**Problem to work on:** Each line below must be reproduced exactly, though the pictures are to be dropped.
───── Excerpted data
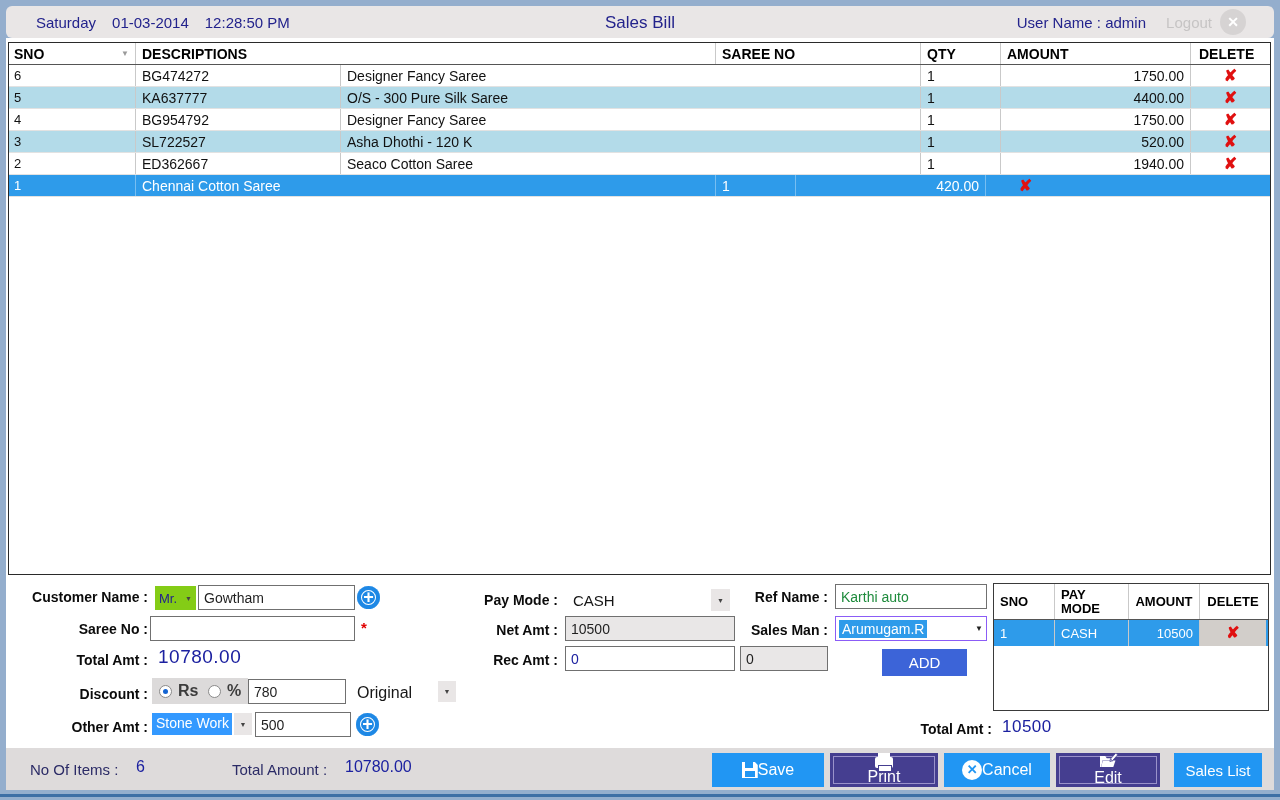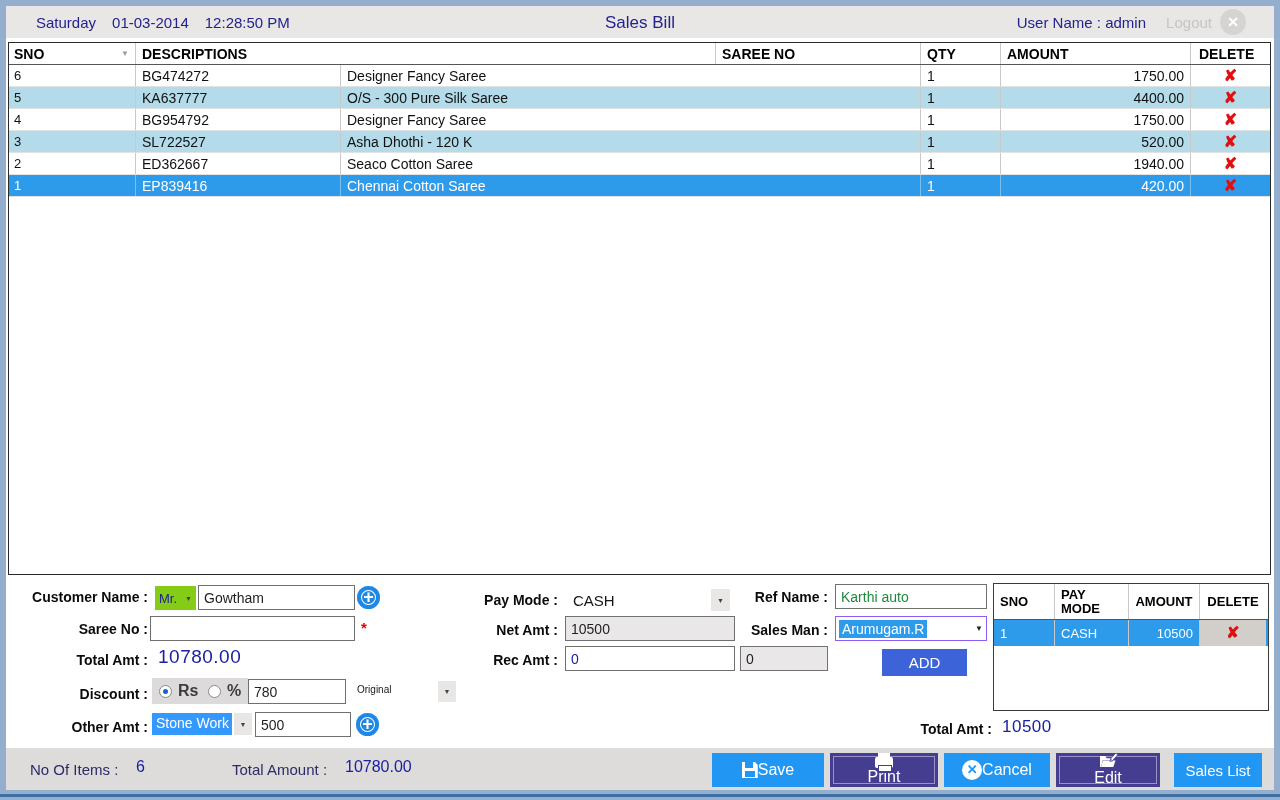"Saturday 01-03-2014 12:28:50 PM" .titlebar { border-radius: none -> 6px }
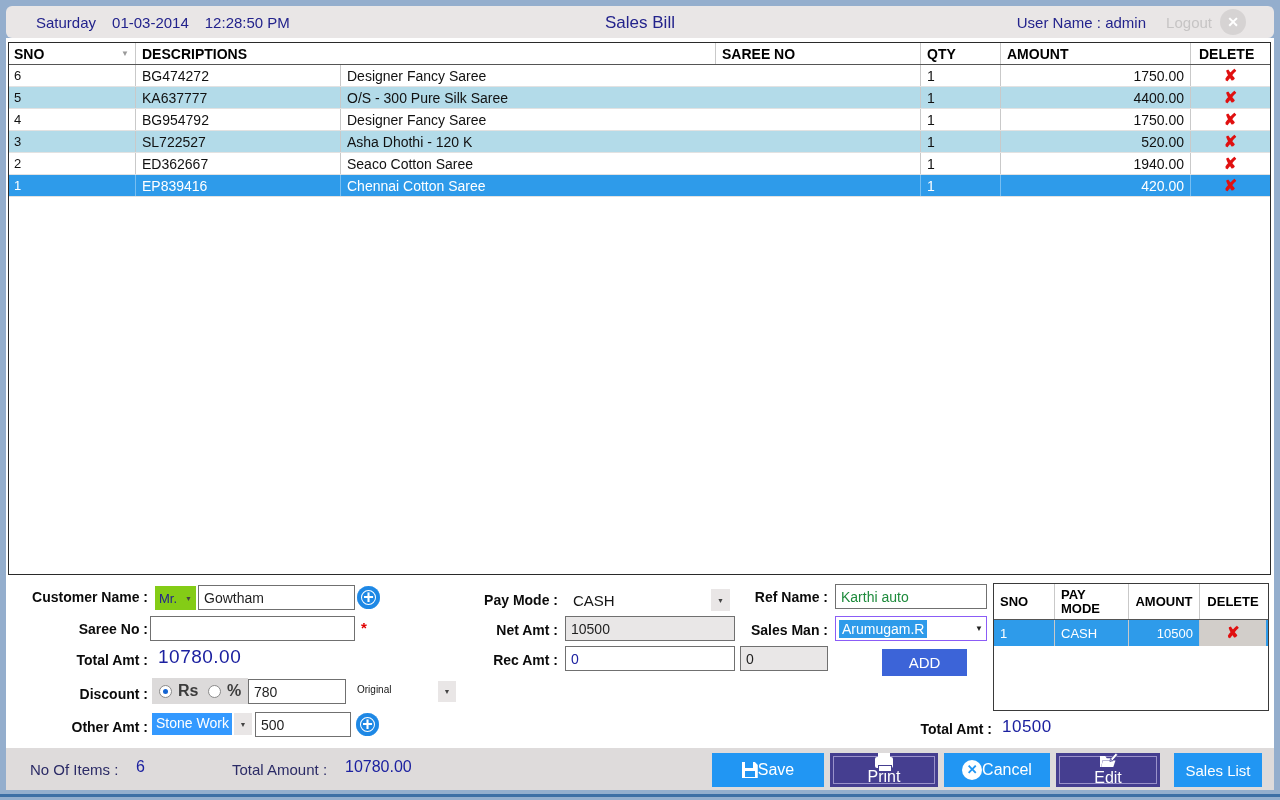"EP839416" div.cell { html: <div>EP839416</div> -> none }
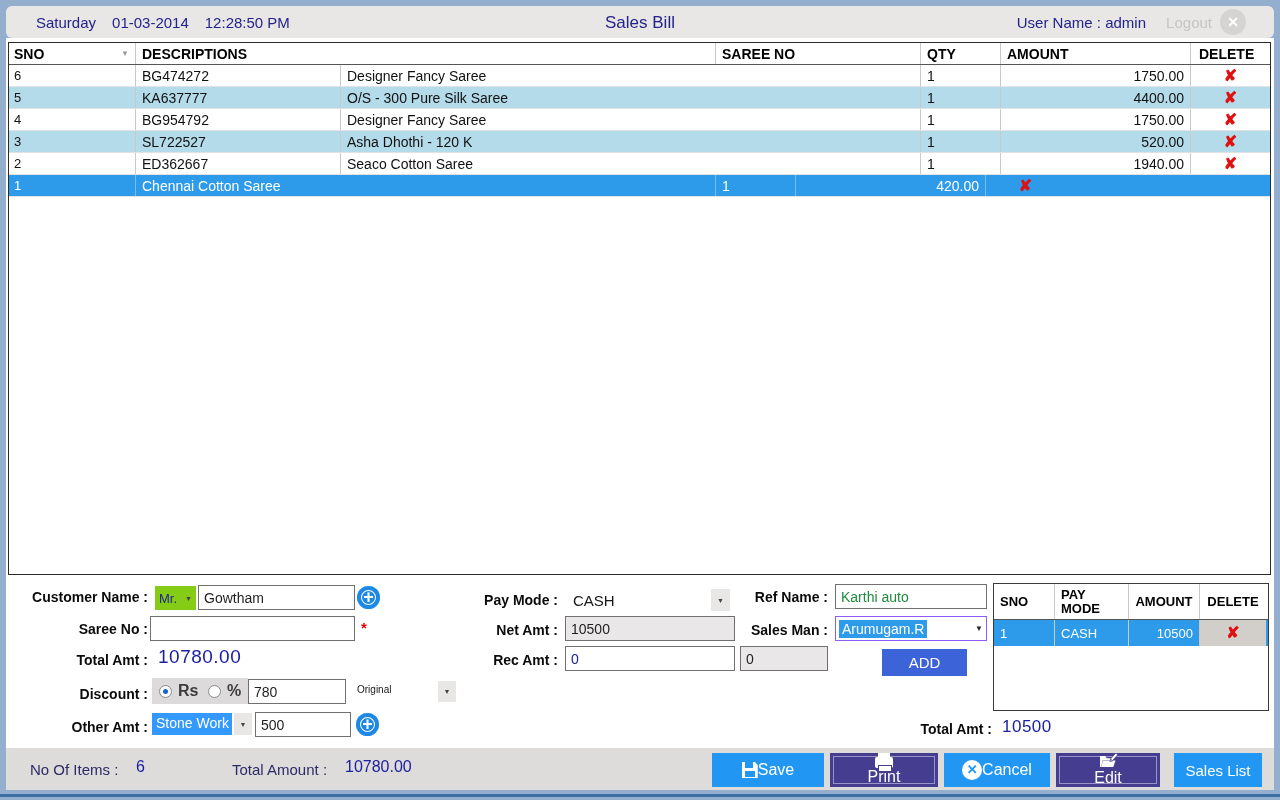"Original" div.flat-text { font-size: 10px -> 16px }
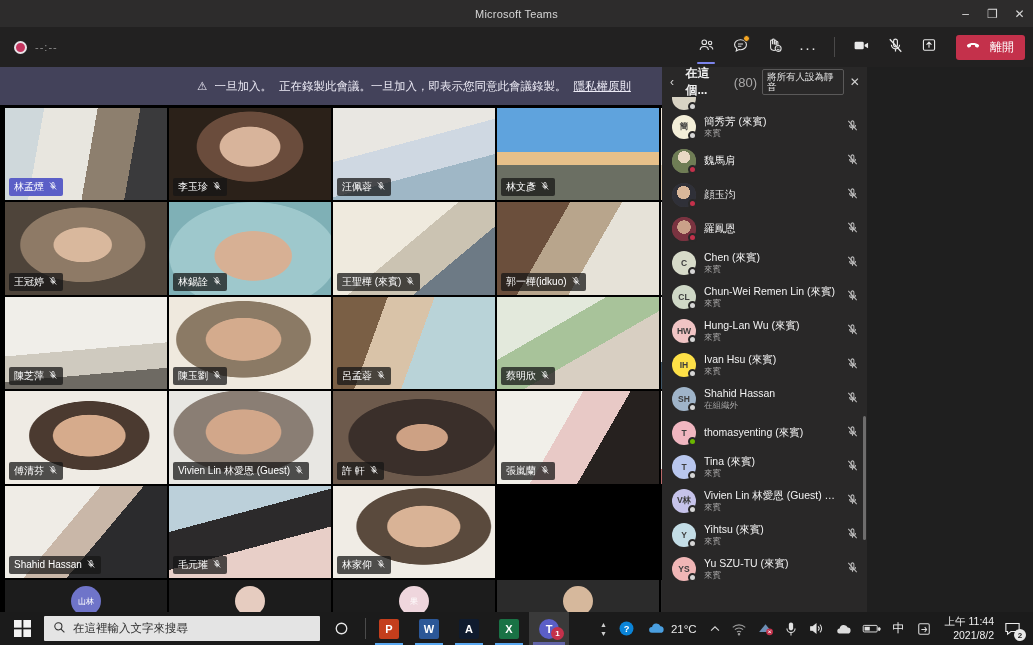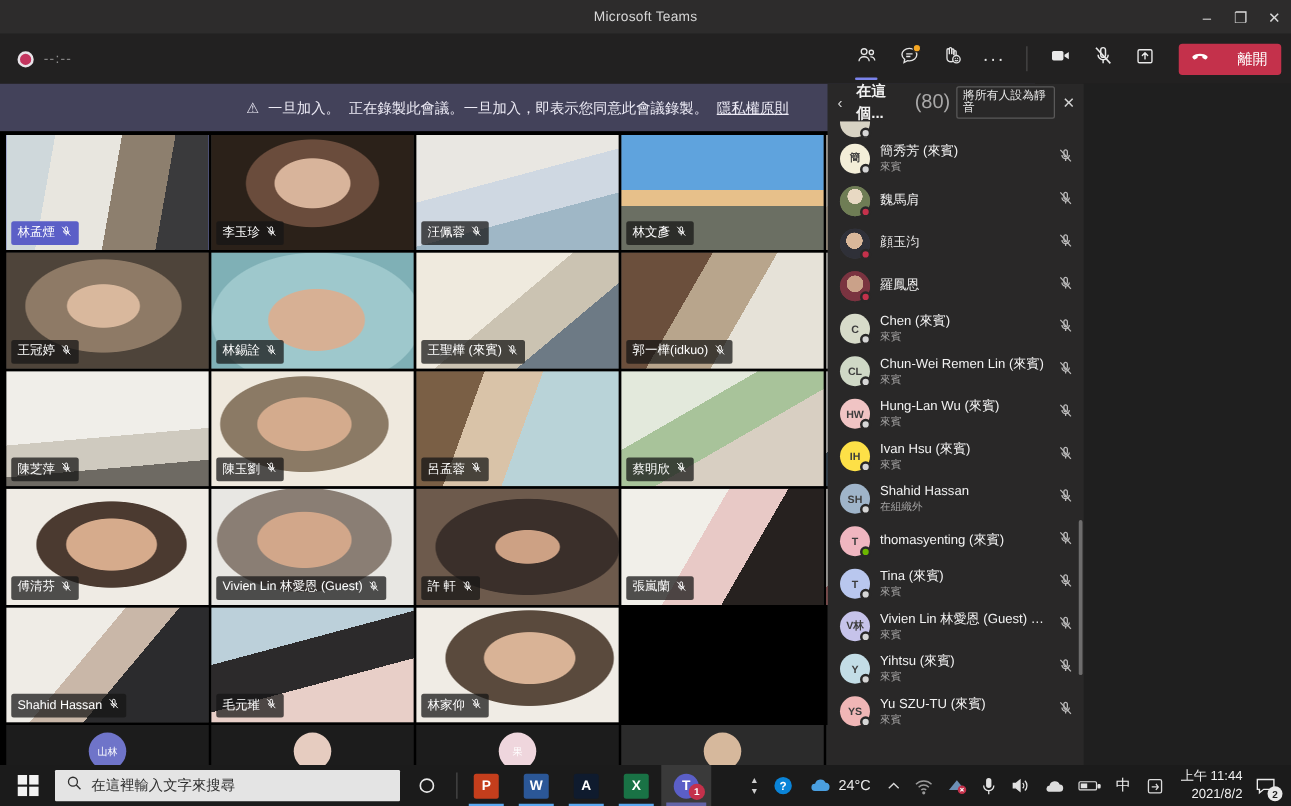"離開" .leave-btn { gap: 22px -> 9px }
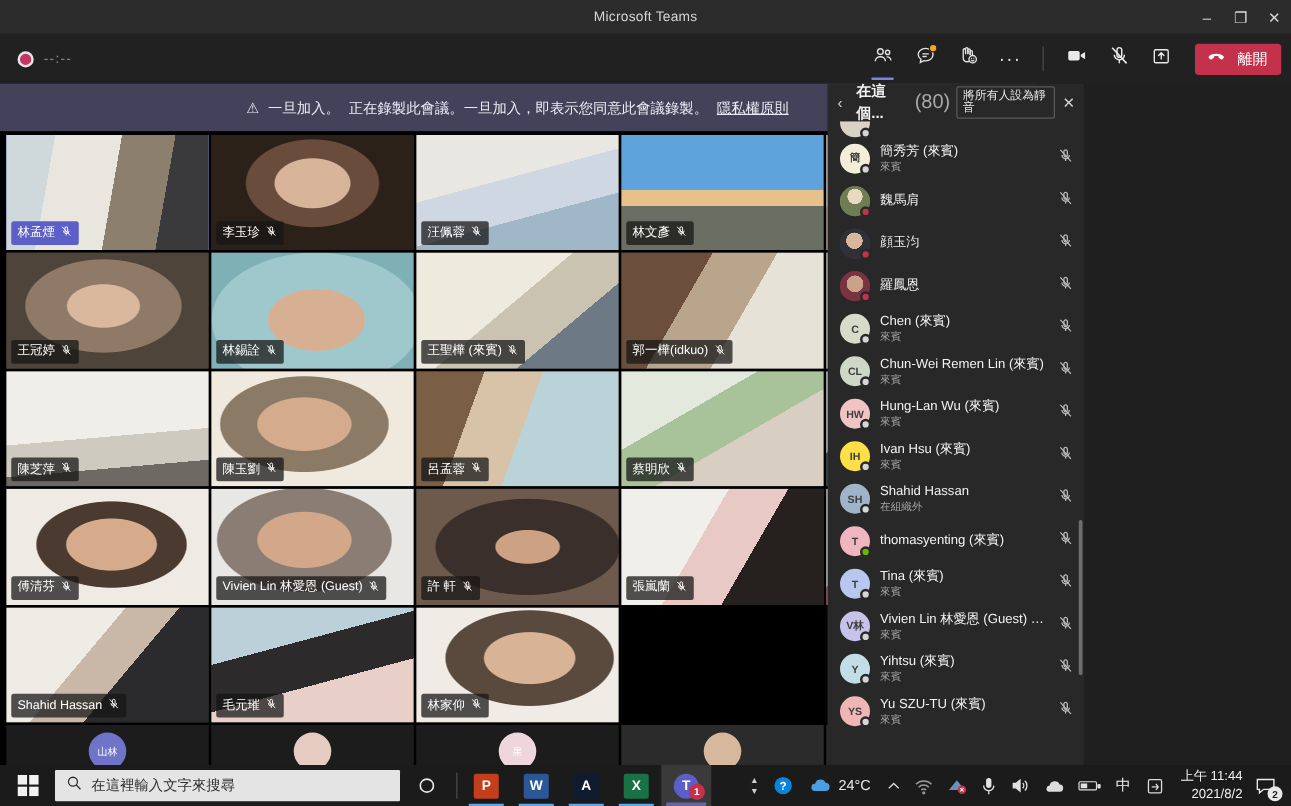"(80)" .p-count { font-size: 16px -> 13px }
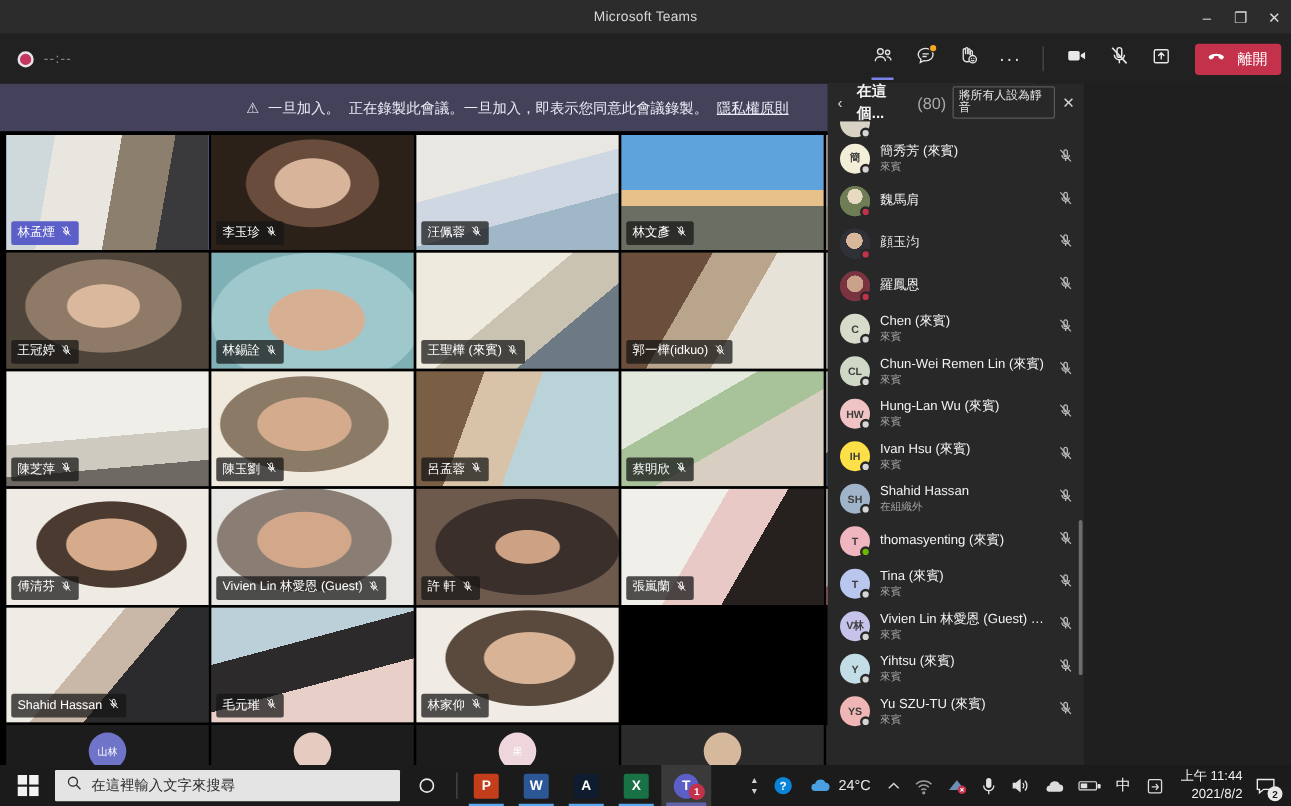"24°C" span { text: 24 -> 21 }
──────────
**Completed exercise:**
"Saturday 01-03-2014 12:28:50 PM" .titlebar { border-radius: none -> 6px }
"EP839416" div.cell { html: <div>EP839416</div> -> none }
"Original" div.flat-text { font-size: 10px -> 16px }
"離開" .leave-btn { gap: 22px -> 9px }
"(80)" .p-count { font-size: 16px -> 13px }
"24°C" span { text: 24 -> 21 }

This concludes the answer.